He was recently asked – how much responsibility do online trainers really bear for people copying the workouts they recommend? Jean-Claude Vacassin, is not a fan of fitness via social media or, as he terms it “excer-train-ment”.
“What people see on social media is marketing. Extreme fitness sells, it’s exciting. It used to be that running a marathon was hardcore. Now, that’s not enough: you have to do a multi day ultra marathon. A lot of these online training regimes are aimed at millennials who want to buy on the first click and transform their body on the second – and they push themselves too hard.”
“No one wants to spend eight weeks moving more and eating less these days because, sadly, people don’t believe basic exercise, done well, is going to get them anywhere. There’s this idea that it’s boring.”
He cites the case of a builder who got a deal with a supplement company because he works out a lot and has hundreds of thousands of Instagram followers. “But does that mean he knows what he’s doing? No! He’s a builder, not a personal trainer.”
Vacassin adds: “In our gym, we have gym standards. People undergo an assessment before they get a programme. HIIT – High Intensity Interval Training and complicated exercises under fatigue should not be in 90% of people’s fitness regimes because they don’t have the physical capability.”
“These online accounts trick people into thinking this is easy. No one posts a bad workout.
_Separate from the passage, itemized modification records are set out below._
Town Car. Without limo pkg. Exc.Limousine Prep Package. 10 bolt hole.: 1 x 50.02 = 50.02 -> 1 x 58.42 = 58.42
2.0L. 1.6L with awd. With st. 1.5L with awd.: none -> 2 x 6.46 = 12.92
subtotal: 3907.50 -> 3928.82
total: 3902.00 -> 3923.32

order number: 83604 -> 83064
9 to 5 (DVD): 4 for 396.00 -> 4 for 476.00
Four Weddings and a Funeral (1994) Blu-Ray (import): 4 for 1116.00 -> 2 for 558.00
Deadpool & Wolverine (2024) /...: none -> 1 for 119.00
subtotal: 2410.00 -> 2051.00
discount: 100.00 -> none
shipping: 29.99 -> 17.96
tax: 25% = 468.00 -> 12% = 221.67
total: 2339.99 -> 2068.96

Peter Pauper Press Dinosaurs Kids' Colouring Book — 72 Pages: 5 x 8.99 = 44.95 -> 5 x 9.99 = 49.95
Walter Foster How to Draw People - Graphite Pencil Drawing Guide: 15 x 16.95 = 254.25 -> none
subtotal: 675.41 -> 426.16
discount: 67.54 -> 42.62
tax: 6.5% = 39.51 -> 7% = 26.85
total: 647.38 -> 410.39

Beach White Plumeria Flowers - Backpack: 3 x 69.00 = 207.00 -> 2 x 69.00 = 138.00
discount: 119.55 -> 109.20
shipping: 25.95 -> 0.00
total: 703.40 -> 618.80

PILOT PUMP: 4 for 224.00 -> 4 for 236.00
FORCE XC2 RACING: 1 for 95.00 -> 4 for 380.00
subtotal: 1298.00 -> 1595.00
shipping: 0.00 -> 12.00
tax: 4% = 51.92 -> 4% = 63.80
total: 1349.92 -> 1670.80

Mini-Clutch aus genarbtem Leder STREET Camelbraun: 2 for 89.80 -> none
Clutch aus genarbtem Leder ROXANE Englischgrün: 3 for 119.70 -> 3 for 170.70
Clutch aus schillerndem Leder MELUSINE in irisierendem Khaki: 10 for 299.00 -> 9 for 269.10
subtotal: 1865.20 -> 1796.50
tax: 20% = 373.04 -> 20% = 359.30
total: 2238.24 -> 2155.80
No one posts the workout they missed. No one posts the depression they have when they get injured or the relationships it costs them. All you see is the good stuff.”
Deep squats, lunges, deadlifts and high-intensity cardio are the mainstay of online workouts. “We’ve seen an increase in the numbers of clients coming to us having injured themselves doing online workouts,” he says. “People get hurt largely because the message is: ‘This is what I do and there’s no reason it won’t work for you.”
Extrapolated across the population, that’s not going to be good. While it’s a great thing that people are being encouraged to be active, if you’ve never lifted a barbell and then start lifting 10kg, you’ll put your tissues at risk.”
Part of the problem is in the age differences. “The trainers are usually in their early 20s, but a lot of the people using the programmes are mid to late 30s and 40s. That matters, because your tissues are far more resilient when you’re under 30.”
Using Instagram, blogs and YouTube to learn about yoga and get fit is fast becoming ever more popular.
And despite getting collectively fatter and more sedentary, the British spend record amounts of money exercising. Figures from the 2017 UK State of the Fitness Industry report show that the sector is worth more than £4.7bn annually – up more than 6% on the year before.
A quick search for the #fitspo hashtag on Instagram brings up almost 47 million images – people in workout gear lifting weights, close-ups of ultra-defined abs, bulbous biceps, “transformation” pictures (taken before and after fat loss) – each one advocating a programme more punishing than the last.
These days, fitness sells. Even Nike, which made its name with that inclusive Just Do It tagline, has taken to lambasting joggers in its latest ad campaign: “If You Like It Slow, Jog On”, or “You Win Some Or You Win Some”, proclaim its new billboards.
Gyms run “go hard” or “hot yoga” promotions, with discounted packages for those taking up unlimited classes for short periods of time, such as 10 classes in 10 days – the kind of training that many dub “binge workouts”.
The new stars create a false sense of what healthy looks like. They’re also paid to shift products.
But nowhere is full on training more powerfully advocated than on social media, where inspirational quotes such as “Pain is Weakness Leaving The Body” and “Sweat Is Your Fat Crying” are liked and shared millions of times.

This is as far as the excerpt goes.